Web page edit records
—————

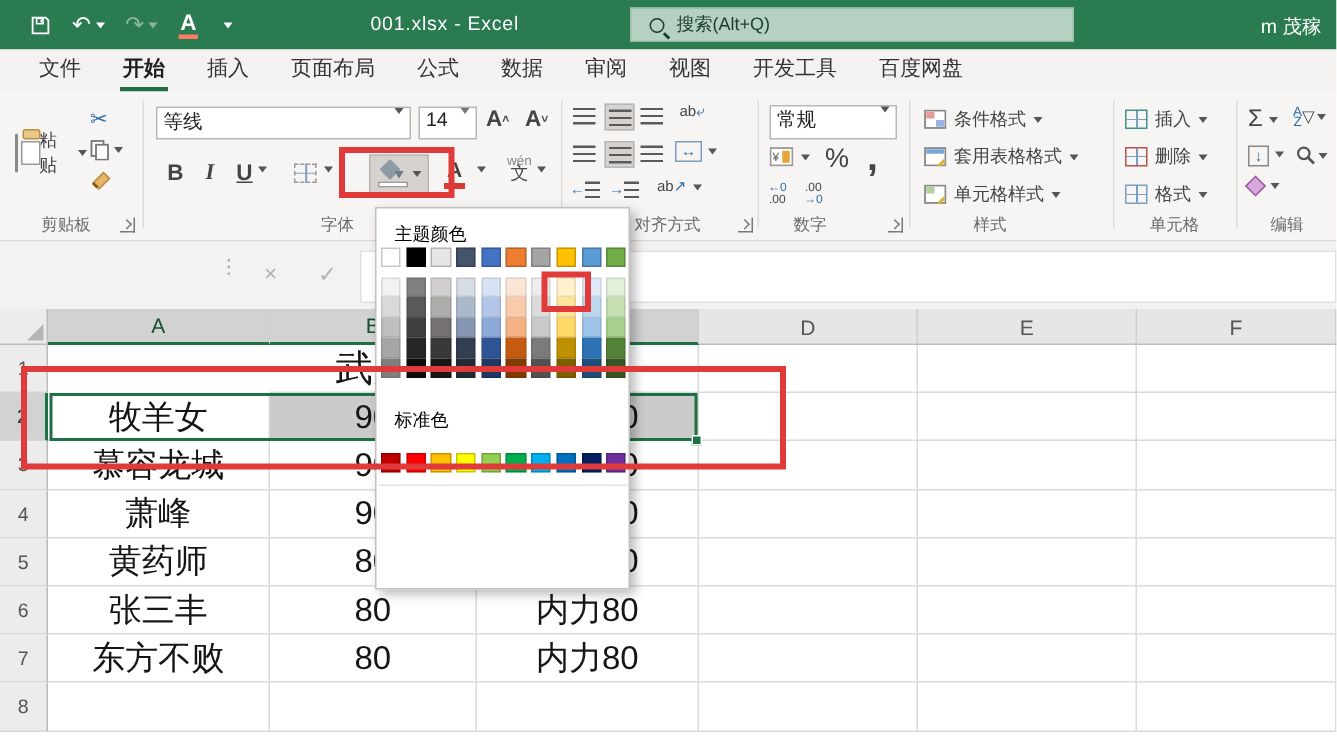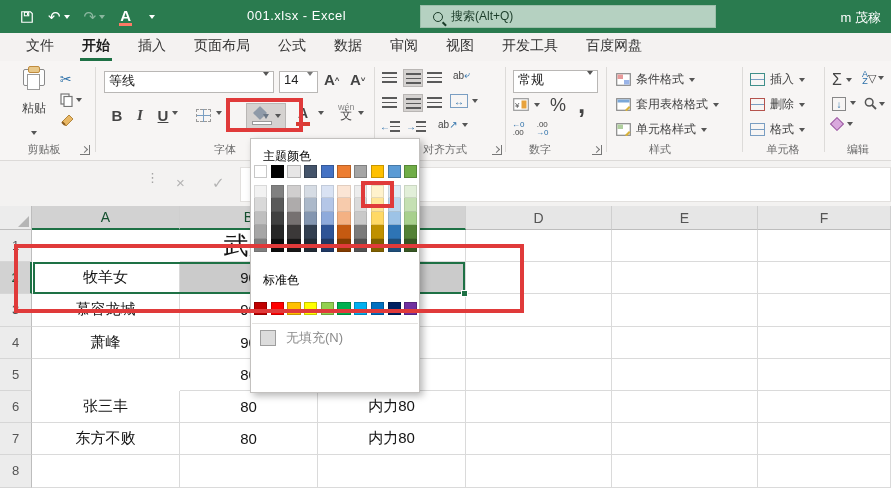--- a/index.html
+++ b/index.html
@@ -68,21 +68,21 @@
   .finput { position:absolute; left:240px; top:6px; right:0; bottom:4px; background:#fff; border:1px solid #e2e0de; }
 
   
   .sheet { position:absolute; left:0; top:206px; width:891px; height:291px; background:#fff; }
   .colhdr { position:absolute; top:0; height:24px; background:#e6e6e6; border-right:1px solid #cfcfcf; border-bottom:1px solid #bdbdbd; color:#555; font-size:14px; display:flex; align-items:center; justify-content:center; }
   .colhdr.sel { background:#d2d2d2; border-bottom:2px solid #1e7145; color:#14502f; }
   .rowhdr { position:absolute; left:0; width:32px; background:#ececec; border-right:1px solid #bdbdbd; border-bottom:1px solid #d6d6d6; color:#555; font-size:13px; display:flex; align-items:center; justify-content:center; }
   .rowhdr.sel { background:#d2d2d2; border-right:2px solid #1e7145; color:#14502f; }
   .corner { position:absolute; left:0; top:0; width:32px; height:24px; background:#ececec; border-right:1px solid #bdbdbd; border-bottom:1px solid #bdbdbd; }
   .corner::after { content:""; position:absolute; right:2px; bottom:2px; width:0; height:0; border-left:11px solid transparent; border-bottom:11px solid #b5b5b5; }
-  .cell { position:absolute; display:flex; align-items:center; justify-content:center; color:#151515; border-right:1px solid #dadada; border-bottom:1px solid #dadada; font-size:15px; font-family:"Liberation Sans","DejaVu Sans",sans-serif; overflow:hidden; white-space:nowrap; }
+  .cell { position:absolute; display:flex; align-items:center; justify-content:center; color:#151515; border-right:1px solid #dadada; border-bottom:1px solid #dadada; font-size:22px; font-family:"Liberation Sans","DejaVu Sans",sans-serif; overflow:hidden; white-space:nowrap; }
   .cell.hdr { font-size:25px; }
   .cell.gray { background:#cbcbcb; }
   .selbox { position:absolute; border:2px solid #1e7145; }
   .handle { position:absolute; width:7px; height:7px; background:#1e7145; border:1.5px solid #fff; }
 
   
   .dropdown { position:absolute; left:250px; top:138px; width:170px; height:255px; background:#fff; border:1px solid #c3c1bf; box-shadow:3px 3px 7px rgba(0,0,0,.28); z-index:10; }
   .ddlabel { position:absolute; left:12px; font-size:12px; color:#000000; }
   .swrow { position:absolute; left:3px; display:flex; gap:3.4px; padding:0 0 0 0; }
   .sw { width:13.3px; height:13.3px; border:1px solid rgba(0,0,0,.22); }
@@ -135,21 +135,21 @@
       <div class="tab">公式</div>
       <div class="tab">数据</div>
       <div class="tab">审阅</div>
       <div class="tab">视图</div>
       <div class="tab">开发工具</div>
       <div class="tab">百度网盘</div>
     </div>
 
   <div class="ribbon">
 
-    <div class="btn" style="left:12px;top:8px;width:44px;height:66px;flex-direction:column;gap:14px;font-family:Liberation Serif, serif;">
+    <div class="btn" style="left:12px;top:8px;width:44px;height:66px;gap:14px;font-family:Liberation Serif, serif;">
       <span class="clipboard-ic"></span>
       <span>粘贴</span>
       <span class="dd"></span>
     </div>
     <div class="btn" style="left:60px;top:10px;font-size:14px;color:#2b6fa8;">✂</div>
     <div class="btn" style="left:60px;top:32px;">
       <svg width="13" height="14" viewBox="0 0 13 14">
           <rect x="1" y="1" width="8" height="10" fill="#fff" stroke="#777" stroke-width="1.2"></rect>
           <rect x="4" y="3.5" width="8" height="10" fill="#fff" stroke="#777" stroke-width="1.2"></rect>
         </svg>
@@ -408,20 +408,21 @@
       <div class="cell" style="left: 612px; width: 146px; top: 88.4px; height: 32.2px;"></div>
       <div class="cell" style="left: 758px; width: 133px; top: 88.4px; height: 32.2px;"></div>
       <div class="rowhdr" style="top: 120.6px; height: 32.2px;">4</div>
       <div class="cell" style="left: 32px; width: 148px; top: 120.6px; height: 32.2px;">萧峰</div>
       <div class="cell" style="left: 180px; width: 138px; top: 120.6px; height: 32.2px;">90</div>
       <div class="cell" style="left: 318px; width: 148px; top: 120.6px; height: 32.2px;">内力90</div>
       <div class="cell" style="left: 466px; width: 146px; top: 120.6px; height: 32.2px;"></div>
       <div class="cell" style="left: 612px; width: 146px; top: 120.6px; height: 32.2px;"></div>
       <div class="cell" style="left: 758px; width: 133px; top: 120.6px; height: 32.2px;"></div>
       <div class="rowhdr" style="top: 152.8px; height: 32.2px;">5</div>
+      <div class="cell" style="left: 32px; width: 148px; top: 152.8px; height: 32.2px;">黄药师</div>
       <div class="cell" style="left: 180px; width: 138px; top: 152.8px; height: 32.2px;">80</div>
       <div class="cell" style="left: 318px; width: 148px; top: 152.8px; height: 32.2px;">内力80</div>
       <div class="cell" style="left: 466px; width: 146px; top: 152.8px; height: 32.2px;"></div>
       <div class="cell" style="left: 612px; width: 146px; top: 152.8px; height: 32.2px;"></div>
       <div class="cell" style="left: 758px; width: 133px; top: 152.8px; height: 32.2px;"></div>
       <div class="rowhdr" style="top: 185px; height: 32.2px;">6</div>
       <div class="cell" style="left: 32px; width: 148px; top: 185px; height: 32.2px;">张三丰</div>
       <div class="cell" style="left: 180px; width: 138px; top: 185px; height: 32.2px;">80</div>
       <div class="cell" style="left: 318px; width: 148px; top: 185px; height: 32.2px;">内力80</div>
       <div class="cell" style="left: 466px; width: 146px; top: 185px; height: 32.2px;"></div>
@@ -538,23 +539,19 @@
         <div class="sw" style="background: rgb(255, 192, 0);"></div>
         <div class="sw" style="background: rgb(255, 255, 0);"></div>
         <div class="sw" style="background: rgb(146, 208, 80);"></div>
         <div class="sw" style="background: rgb(0, 176, 80);"></div>
         <div class="sw" style="background: rgb(0, 176, 240);"></div>
         <div class="sw" style="background: rgb(0, 112, 192);"></div>
         <div class="sw" style="background: rgb(0, 32, 96);"></div>
         <div class="sw" style="background: rgb(112, 48, 160);"></div>
       </div>
     <div class="ddsep" style="top:184px;"></div>
-    <div class="dditem" style="top:186px;color:#8a8a8a;">
-      <span class="nofill-sw"></span>
-      <span>无填充(N)</span>
-    </div>
   </div>
 
   <div class="anno" style="left:226px;top:98px;width:77px;height:34px;"></div>
   <div class="anno" style="left:361px;top:181px;width:33px;height:27px;"></div>
   <div class="anno" style="left:14px;top:244px;width:510px;height:69px;"></div>
 
 </div>
 
 </body></html>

—————

- [WHAT YOU HAVE TO DO]:
Using the data above, print exactly the lines from the line that contains "-408,20 +408,21 @@" through the line that contains "133px; top: 88.4px;", with both included.

- [RESULT OF THIS EXERCISE]:
@@ -408,20 +408,21 @@
       <div class="cell" style="left: 612px; width: 146px; top: 88.4px; height: 32.2px;"></div>
       <div class="cell" style="left: 758px; width: 133px; top: 88.4px; height: 32.2px;"></div>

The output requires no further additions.